Wednesday, March 30, 2005

The virgin birth

From about 80 CE, Christianity has taught that Jesus was conceived by his mother, Mary, when she was still a virgin. This was believed to have happened through the power of the Holy Spirit, without an act of sexual intercourse. This phenomenon is known as the "virgin birth", although "virgin conception" would be more accurate.

This is the way it was supposed to have happened... At the critical moment of conception, when "God the Son" entered Mary's unfertilized egg, the Holy Spirit prevented Mary from passing on to the fetus her sin nature. The process of conception, pregnancy and birth manifested a sacred and sanctified mystery.

It is precisely because of the virgin conception that Jesus was born without the stain of original sin. Jesus could not sin because it was not in his genes.

Catholics have also taught the doctrine of "perpectual virginity", meaning that Mary lived, gave birth to Jesus, and died a virgin. They have also taught that Mary also without original sin -- the doctrine of the "Immaculate Conception". In 1854, Pope Pious IX pronounced and defined that Mary "in the first instance of her conception, by a singular privilege and grace granted by God, in view of the merits of Jesus Christ, the Saviour of the human race, was preserved exempt from all stain of original sin."

The virgin conception story is found in the Gospel of Matthew... "Behold, a Virgin shall be with child, and shall bring forth a son, and they shall call his name Emmanuel." (Matthew 1:23)

The was apparently foretold by the prophet Isaiah, according to the S
eptuagint (the first translation of the Hebrew Scriptures into Greek).

Isaiah 7:14 reads
"Therefore the Lord himself shall give you a sign; Behold, a Virgin shall conceive, and bear a son, and shall call his name Immanuel."

The problem is that the verse was mistranslated into the Greek.

The verse in the original Hebrew reads... "
Hinneh ha-almah harah ve-yeldeth ben ve-karath shem-o immanuel".

The Hebrew words ha-almah mean simply the "young woman"; and harah is the Hebrew past or perfect tense, "conceived", which in Hebrew, as in English, represents past and completed action. Were the verse to have been properly translated, it would read... "Behold, the young woman has conceived (... in other words, is with child) and beareth a son and calleth his name Immanuel."

Almah means simply a young woman of marriageable age, whether married or not, or a virgin or not. The word "virgin" in Hebrew is always expressed by the word bethulah. But in the Septuagint translation into Greek, the Hebrew almah was mistakenly rendered into the Greek parthenos, which means virgin.
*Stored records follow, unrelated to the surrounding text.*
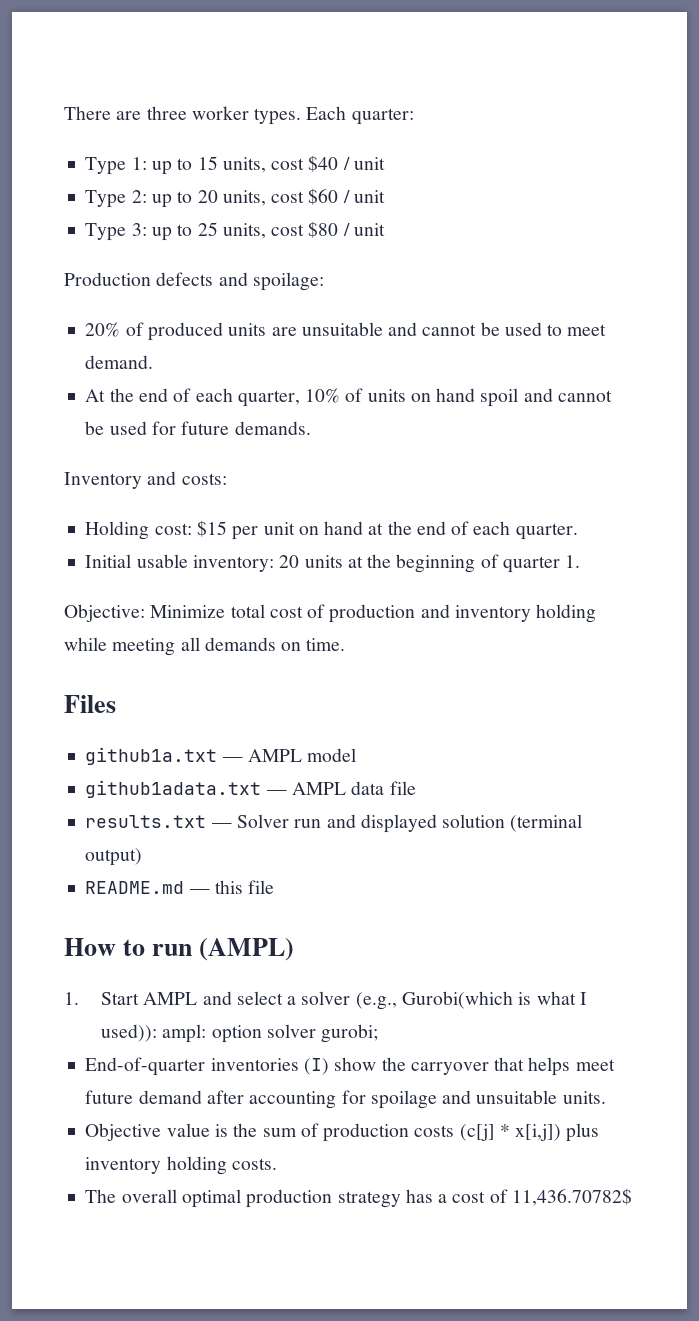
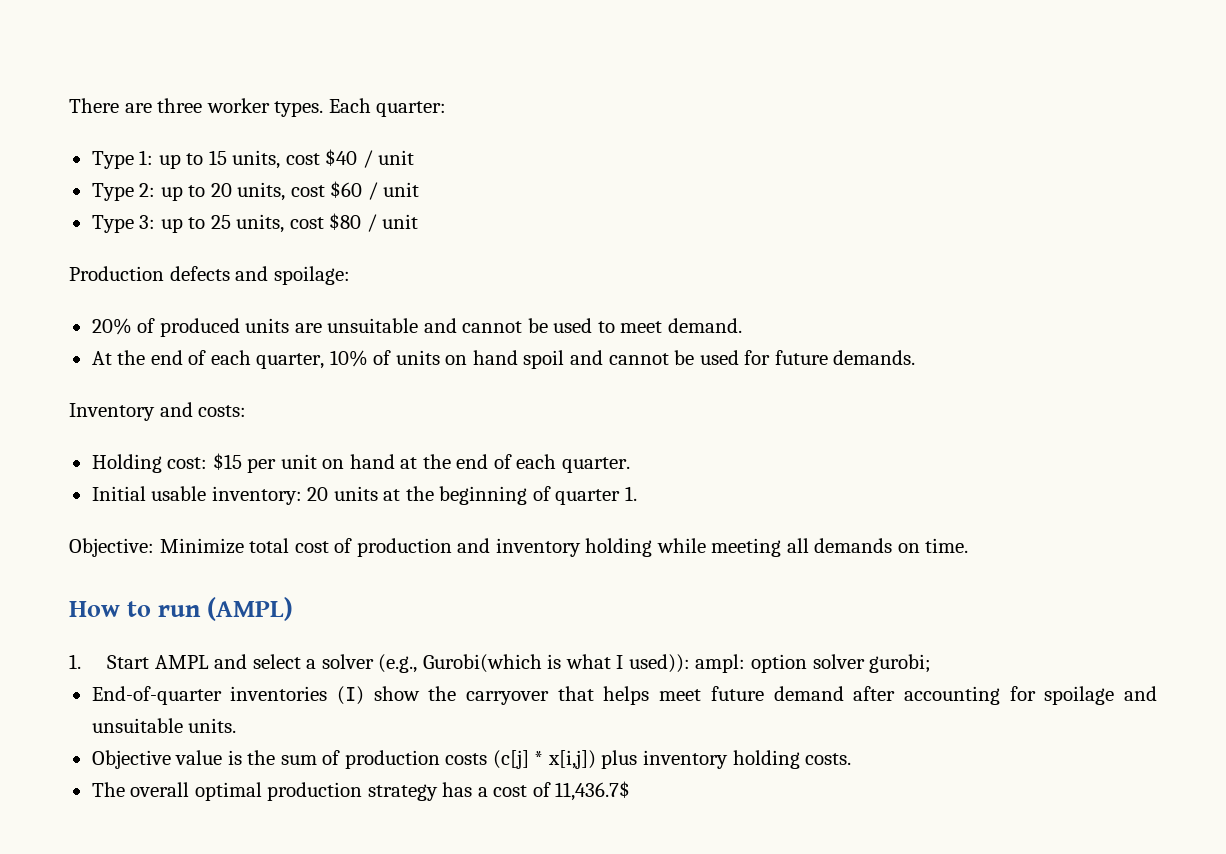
- Files
- github1a.txt — AMPL model
- github1adata.txt — AMPL data file
- results.txt — Solver run and displayed solution (terminal output)
- README.md — this file
- The overall optimal production strategy has a cost of 11,436.70782$
+ The overall optimal production strategy has a cost of 11,436.7$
So what does all of this mean? Well, IF the story of the virgin conception is a fantasy, THEN one could quickly move to assume that Mary had a normal human conception (and birth). THEN, one would have to assume that Joseph or someone else was the father of Jesus. THEN, one would have to assume that Jesus did inherit original sin. THEN, one would start to question Jesus' divinity (since he could sin like anyone else). Of course, original sin is a "doctrine" of the Church, not a fact...

This is the problem with poor or inaccurate translations of the Bible... they lead to the creation of stories, dogmas, and doctrines that become so ingrained in the belief systems of Christians over hundreds of years that we lose sight of the inherent instability of the basis of these beliefs.

It seems like so many core Christian beliefs have been built like a house of cards... pull one card out and the whole thing comes tumbling down. That is why so many give little importance to the acurracy of the translations, and dismiss it as irrelevant since the Bible is the "Word of God" and therefore we must have faith that it is perfect, consistent, inerrant.

Faith is not based on logic. I accept that. I also accept that one sometimes has to be flexible (as well as creative) with regard to the process of scriptural interpretation. However, the stories on which our faith and interpretations are based should at least be based on correct translations. That's surely not too much to ask.

1 comment:

John said...

So, does it change anything? Does the difference in translation matter for your faith?